# Work required
Leave out the images; return the rest of the data exactly.

# Provided records
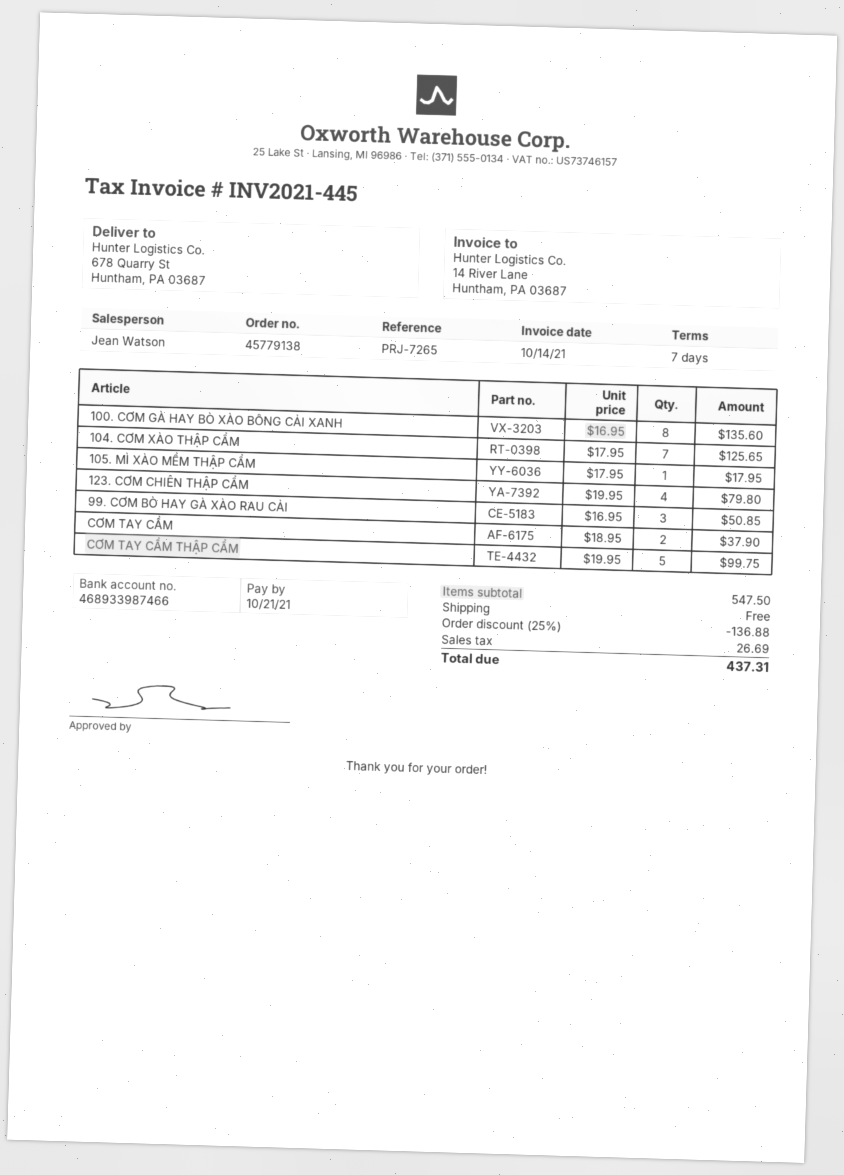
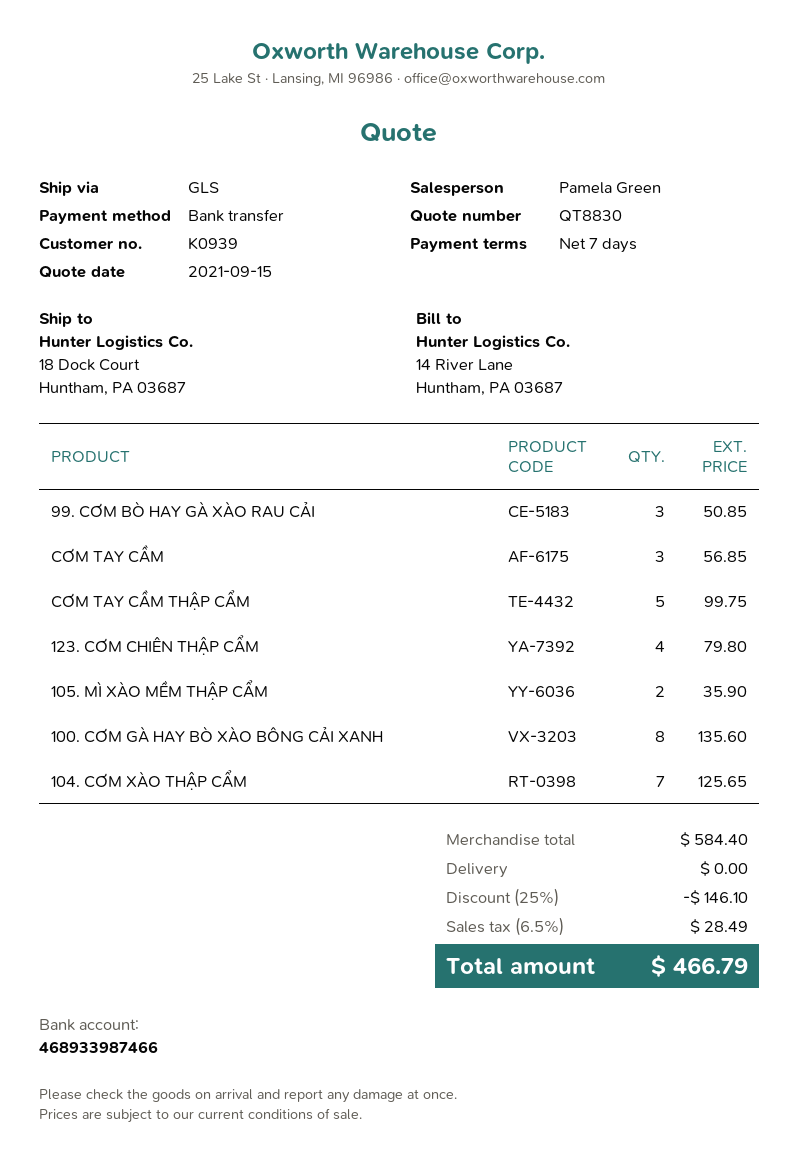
sales rep: Jean Watson -> Pamela Green
ship to: 678 Quarry St, Huntham, PA 03687 -> 18 Dock Court, Huntham, PA 03687
105. MÌ XÀO MỀM THẬP CẨM: 1 for 17.95 -> 2 for 35.90
CƠM TAY CẦM: 2 for 37.90 -> 3 for 56.85
subtotal: 547.50 -> 584.40
discount: 25% = 136.88 -> 25% = 146.10
tax: 26.69 -> 28.49
total: 437.31 -> 466.79

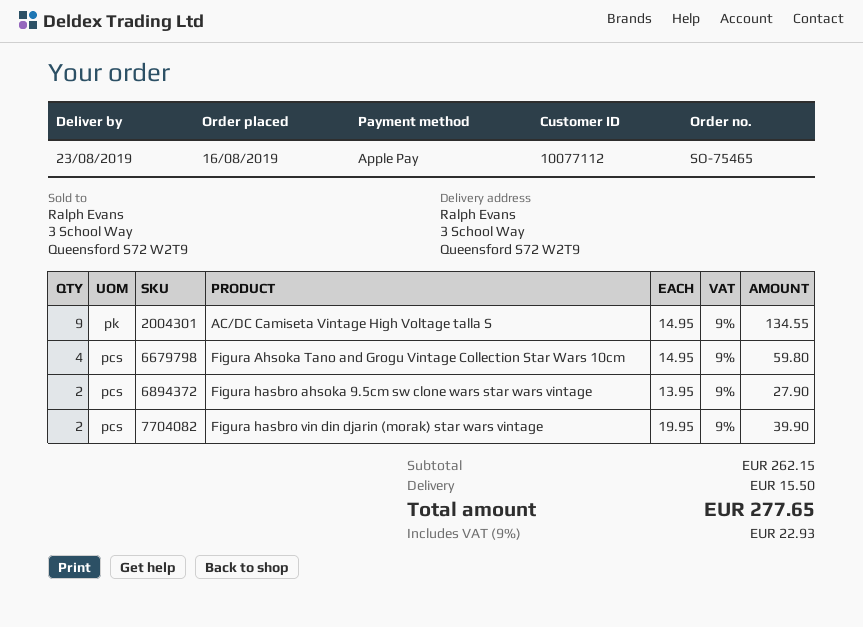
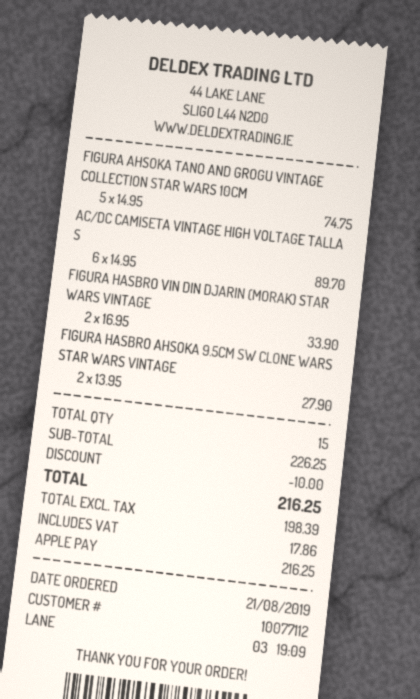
order date: 2019-08-16 -> 2019-08-21
AC/DC Camiseta Vintage High Voltage talla S: 9 x 14.95 = 134.55 -> 6 x 14.95 = 89.70
Figura Ahsoka Tano and Grogu Vintage Collection Star Wars 10cm: 4 x 14.95 = 59.80 -> 5 x 14.95 = 74.75
Figura hasbro vin din djarin (morak) star wars vintage: 2 x 19.95 = 39.90 -> 2 x 16.95 = 33.90
subtotal: 262.15 -> 226.25
discount: none -> 10.00
shipping: 15.50 -> none
tax: 22.93 -> 17.86
total: 277.65 -> 216.25

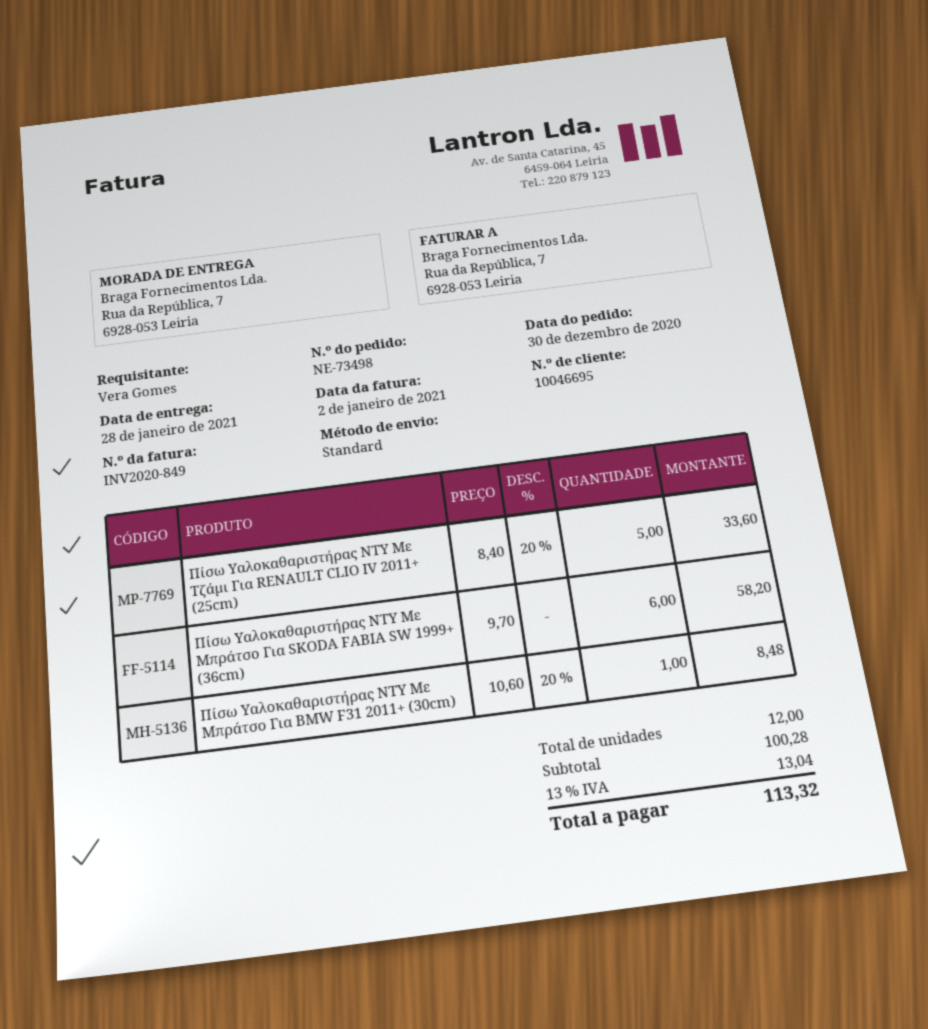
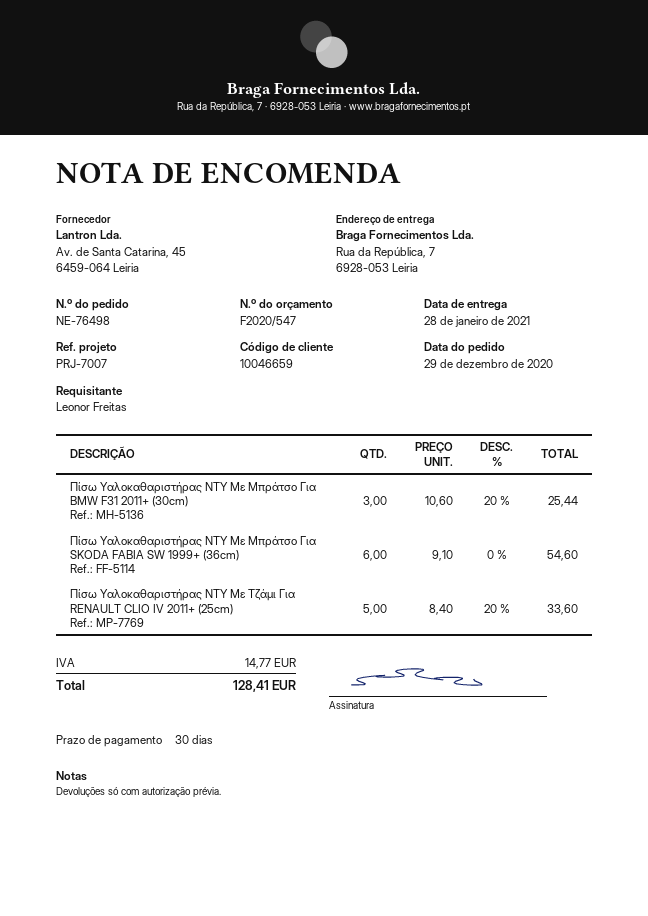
order number: NE-73498 -> NE-76498
order date: 2020-12-30 -> 2020-12-29
customer number: 10046695 -> 10046659
ordered by: Vera Gomes -> Leonor Freitas
Πίσω Υαλοκαθαριστήρας NTY Με Μπράτσο Για SKODA FABIA SW 1999+ (36cm): 6 x 9.70 = 58.20 -> 6 x 9.10 = 54.60
Πίσω Υαλοκαθαριστήρας NTY Με Μπράτσο Για BMW F31 2011+ (30cm): 1 x 10.60 - 20% = 8.48 -> 3 x 10.60 - 20% = 25.44
tax: 13.04 -> 14.77
total: 113.32 -> 128.41

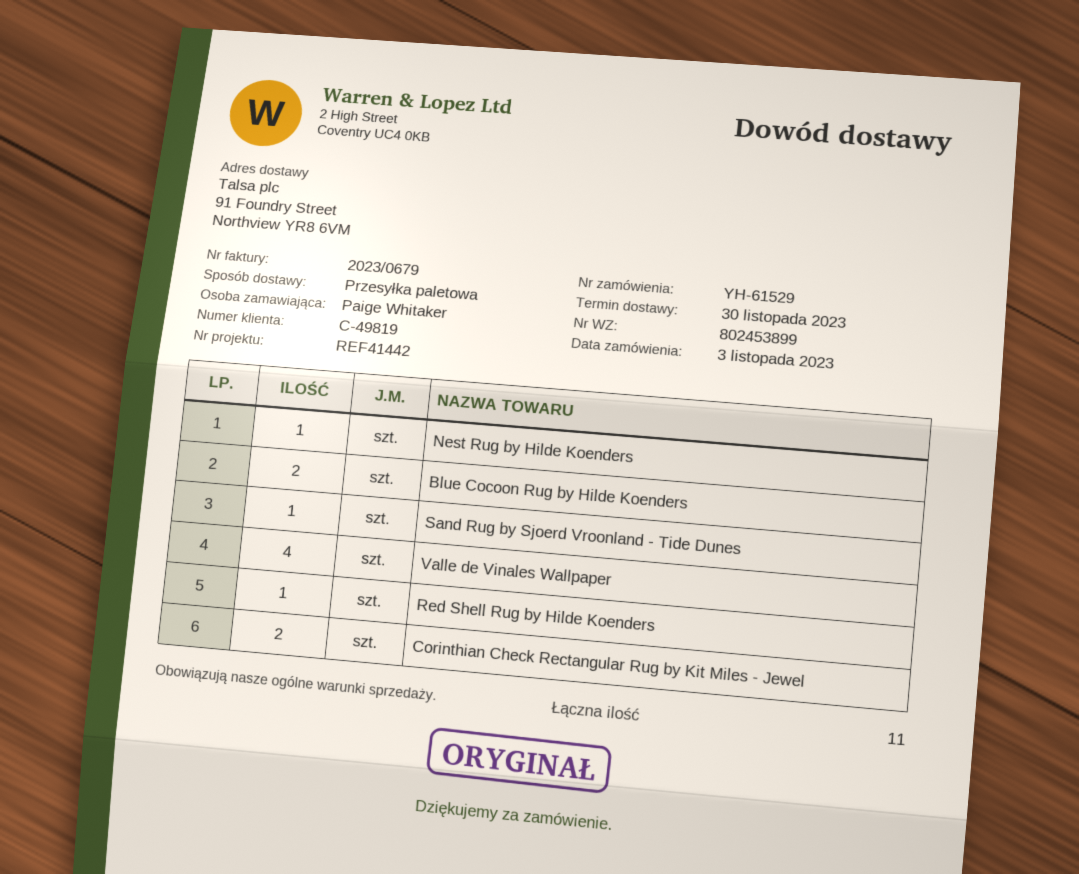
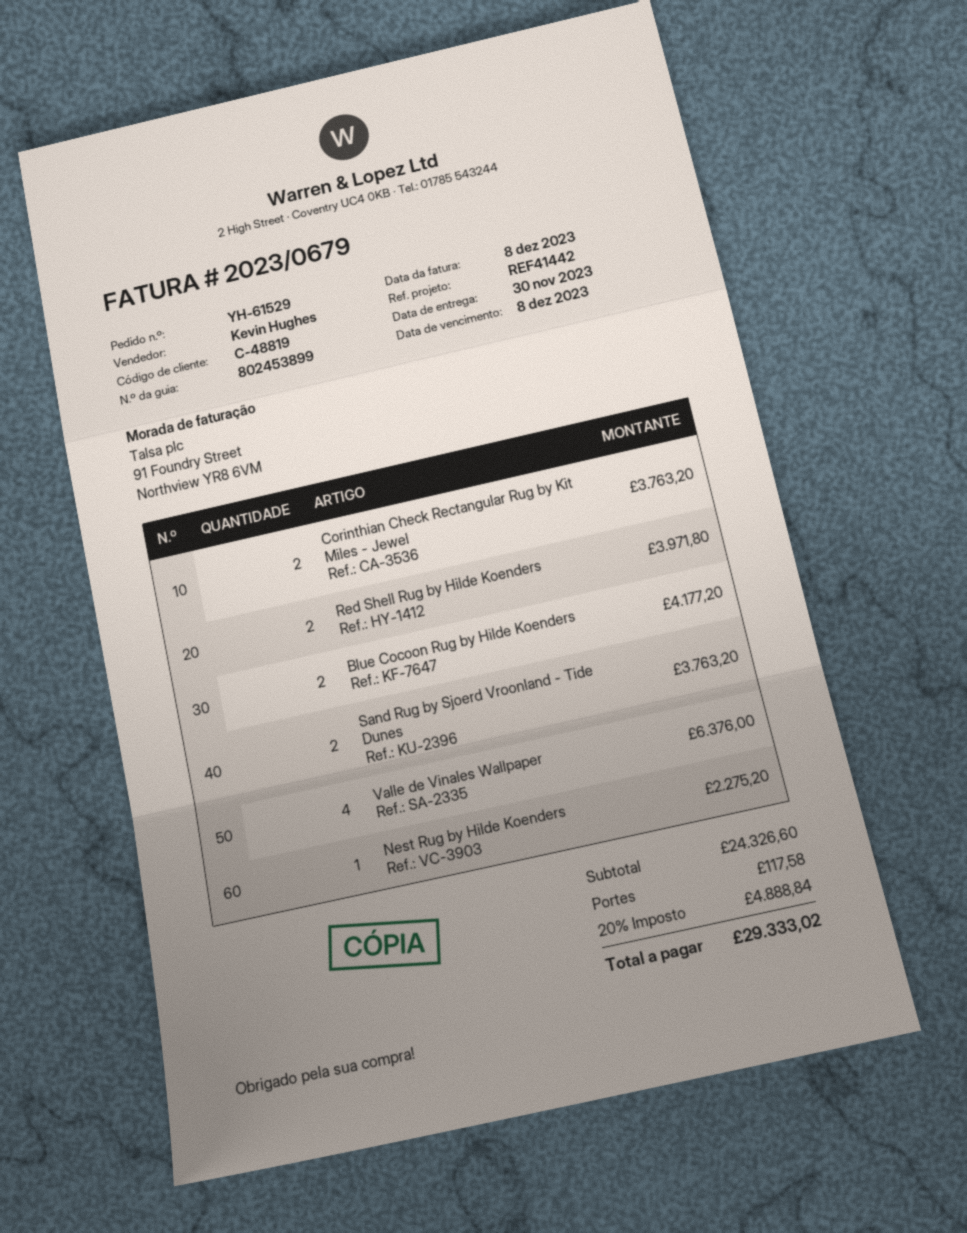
customer number: C-49819 -> C-48819
Sand Rug by Sjoerd Vroonland - Tide Dunes: 1 -> 2
Red Shell Rug by Hilde Koenders: 1 -> 2

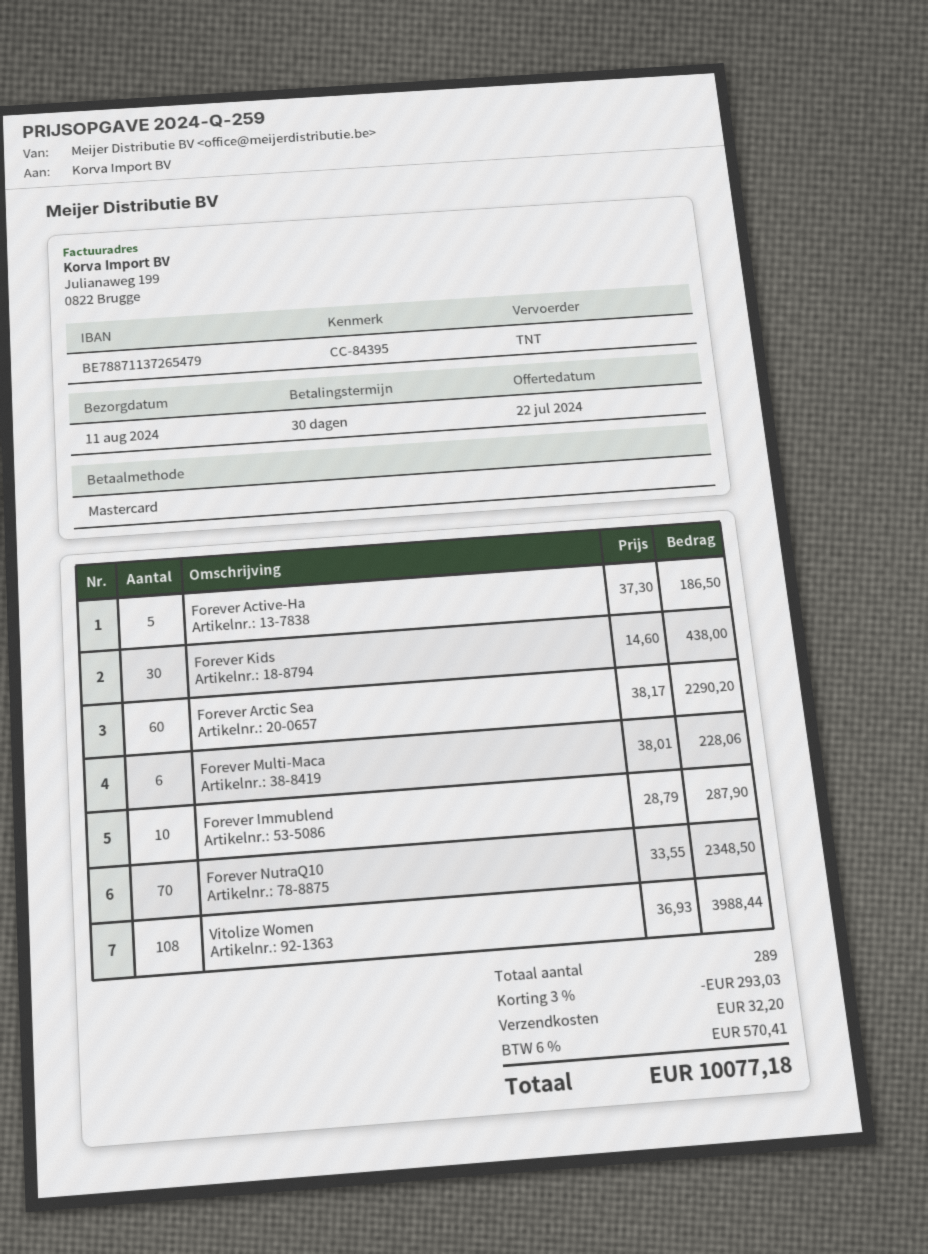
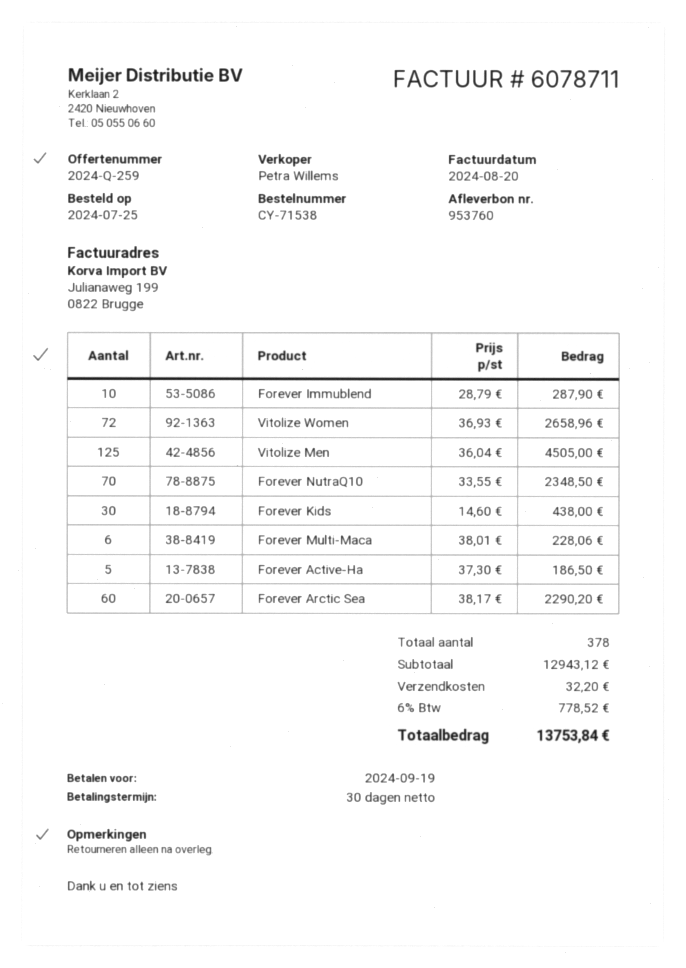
Vitοlize Women: 108 x 36.93 = 3988.44 -> 72 x 36.93 = 2658.96
Vitοlize Men: none -> 125 x 36.04 = 4505.00
total quantity: 289 -> 378
discount: 3% = 293.03 -> none
tax: 6% = 570.41 -> 6% = 778.52
total: 10077.18 -> 13753.84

# Output
sales rep: Jean Watson -> Pamela Green
ship to: 678 Quarry St, Huntham, PA 03687 -> 18 Dock Court, Huntham, PA 03687
105. MÌ XÀO MỀM THẬP CẨM: 1 for 17.95 -> 2 for 35.90
CƠM TAY CẦM: 2 for 37.90 -> 3 for 56.85
subtotal: 547.50 -> 584.40
discount: 25% = 136.88 -> 25% = 146.10
tax: 26.69 -> 28.49
total: 437.31 -> 466.79

order date: 2019-08-16 -> 2019-08-21
AC/DC Camiseta Vintage High Voltage talla S: 9 x 14.95 = 134.55 -> 6 x 14.95 = 89.70
Figura Ahsoka Tano and Grogu Vintage Collection Star Wars 10cm: 4 x 14.95 = 59.80 -> 5 x 14.95 = 74.75
Figura hasbro vin din djarin (morak) star wars vintage: 2 x 19.95 = 39.90 -> 2 x 16.95 = 33.90
subtotal: 262.15 -> 226.25
discount: none -> 10.00
shipping: 15.50 -> none
tax: 22.93 -> 17.86
total: 277.65 -> 216.25

order number: NE-73498 -> NE-76498
order date: 2020-12-30 -> 2020-12-29
customer number: 10046695 -> 10046659
ordered by: Vera Gomes -> Leonor Freitas
Πίσω Υαλοκαθαριστήρας NTY Με Μπράτσο Για SKODA FABIA SW 1999+ (36cm): 6 x 9.70 = 58.20 -> 6 x 9.10 = 54.60
Πίσω Υαλοκαθαριστήρας NTY Με Μπράτσο Για BMW F31 2011+ (30cm): 1 x 10.60 - 20% = 8.48 -> 3 x 10.60 - 20% = 25.44
tax: 13.04 -> 14.77
total: 113.32 -> 128.41

customer number: C-49819 -> C-48819
Sand Rug by Sjoerd Vroonland - Tide Dunes: 1 -> 2
Red Shell Rug by Hilde Koenders: 1 -> 2

Vitοlize Women: 108 x 36.93 = 3988.44 -> 72 x 36.93 = 2658.96
Vitοlize Men: none -> 125 x 36.04 = 4505.00
total quantity: 289 -> 378
discount: 3% = 293.03 -> none
tax: 6% = 570.41 -> 6% = 778.52
total: 10077.18 -> 13753.84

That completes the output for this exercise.